Quebec Truck Drivers to Commemorate Fellow Workers Who
Died on the Job
- Normand Chouinard, Quebec Trucker -
An important event for Quebec truckers will be held on
April 28, the Day of Mourning for Workers Killed or Injured on
the Job, in the small municipality of Yamachiche, in Mauricie, a
tribute to truck drivers who have died on the road. It is under the
initiative and impetus of the non-profit organization "SSPT chez les
camionneurs" (post-traumatic stress disorder (PTSD) among truckers)
that such a gathering is taking place for the first time.
SSPT chez les camionneurs
was created in 2013 when
driver Patrick Forgues was involved in an accident in which a man died.
The man committed suicide by throwing himself in front of Forgues'
truck. Mr.

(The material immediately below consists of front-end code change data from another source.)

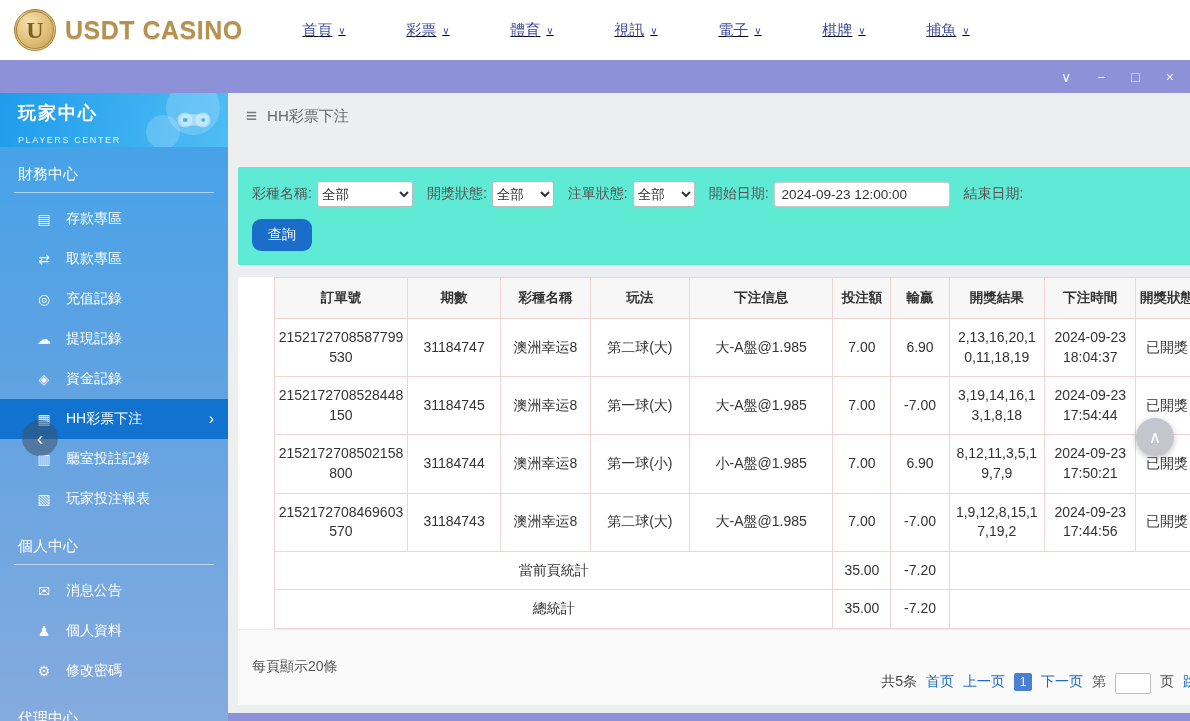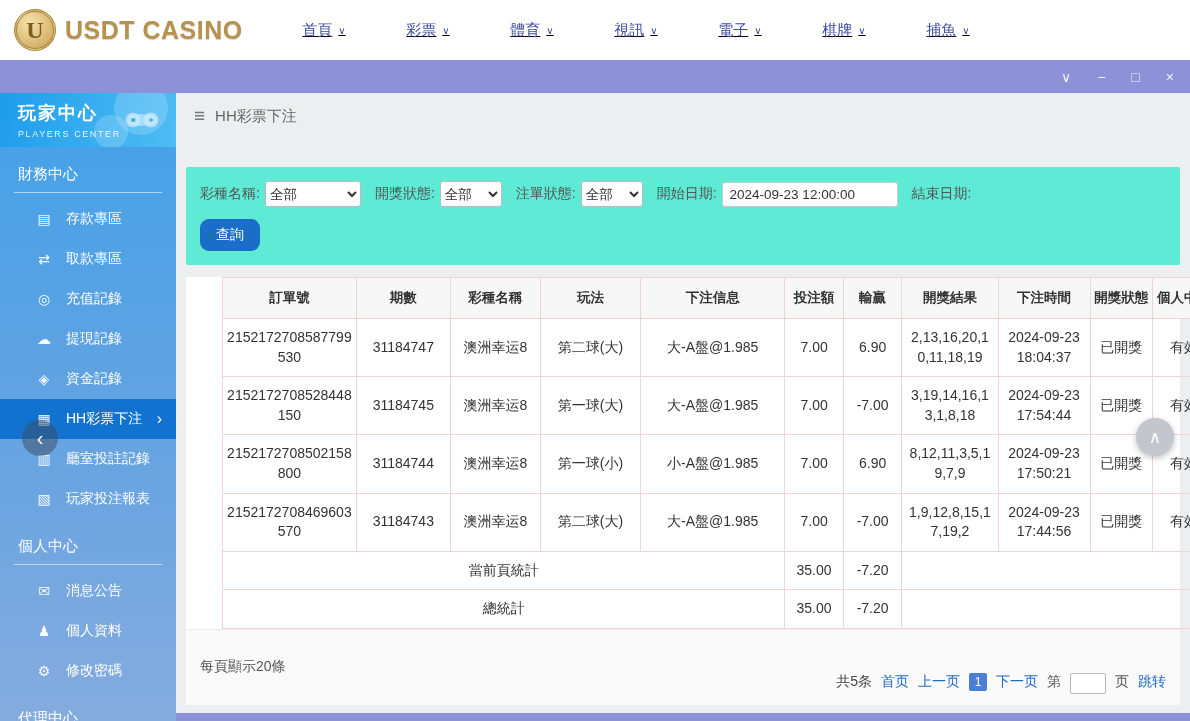--- a/index.html
+++ b/index.html
@@ -32,35 +32,35 @@
   
   .titlebar {
     height: 33px; background: #8d92d8; display: flex; align-items: center;
     justify-content: flex-end; gap: 26px; padding-right: 16px;
   }
   .tb-btn { color: #f0f2fc; font-size: 14px; line-height: 1; cursor: pointer; }
   
   .app { display: flex; height: 628px; position: relative; }
   
   .sidebar {
-    width: 176px; flex-shrink: 0; overflow: hidden; color: #fff;
+    width: 228px; flex-shrink: 0; overflow: hidden; color: #fff;
     background: linear-gradient(180deg, #42a2e9 0%, #5fa2e2 45%, #85abde 100%);
   }
   .sidebar-header {
     height: 54px; position: relative; overflow: hidden;
     background: linear-gradient(100deg, #1e9ceb, #4fbdf4);
     padding: 8px 0 0 18px;
   }
   .sidebar-header .deco1, .sidebar-header .deco2 {
     position: absolute; border-radius: 50%; background: rgba(255,255,255,.18);
   }
   .deco1 { width: 54px; height: 54px; right: 8px; top: -12px; }
   .deco2 { width: 34px; height: 34px; right: 48px; top: 22px; }
   .sb-title { font-size: 18px; font-weight: bold; letter-spacing: 2px; }
-  .sb-sub { font-size: 9px; letter-spacing: 1.6px; opacity: .88; margin-top: 4px; }
+  .sb-sub { font-size: 9px; letter-spacing: 1.6px; opacity: .88; margin-top: 10px; }
   .sb-gamepad { position: absolute; right: 14px; top: 14px; opacity: .75; }
   .section-title {
     margin: 12px 14px 0; padding: 6px 4px 8px;
     border-bottom: 1px solid rgba(255,255,255,.55); font-size: 15px;
   }
   .menu { margin-top: 6px; }
   .menu-item {
     height: 40px; display: flex; align-items: center; gap: 14px;
     padding-left: 36px; font-size: 14px; cursor: pointer; position: relative;
   }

Forgues was diagnosed with PTSD one month later and his life
was turned upside down. On the initiative of his wife, Kareen
Lapointe, a Facebook page was created to help truckers and their
families to demystify post-traumatic stress disorder. The
organization's Facebook page states, "A year later,
the demand for such a service was such that we started a non-profit
organization called SSPT chez les camionneurs."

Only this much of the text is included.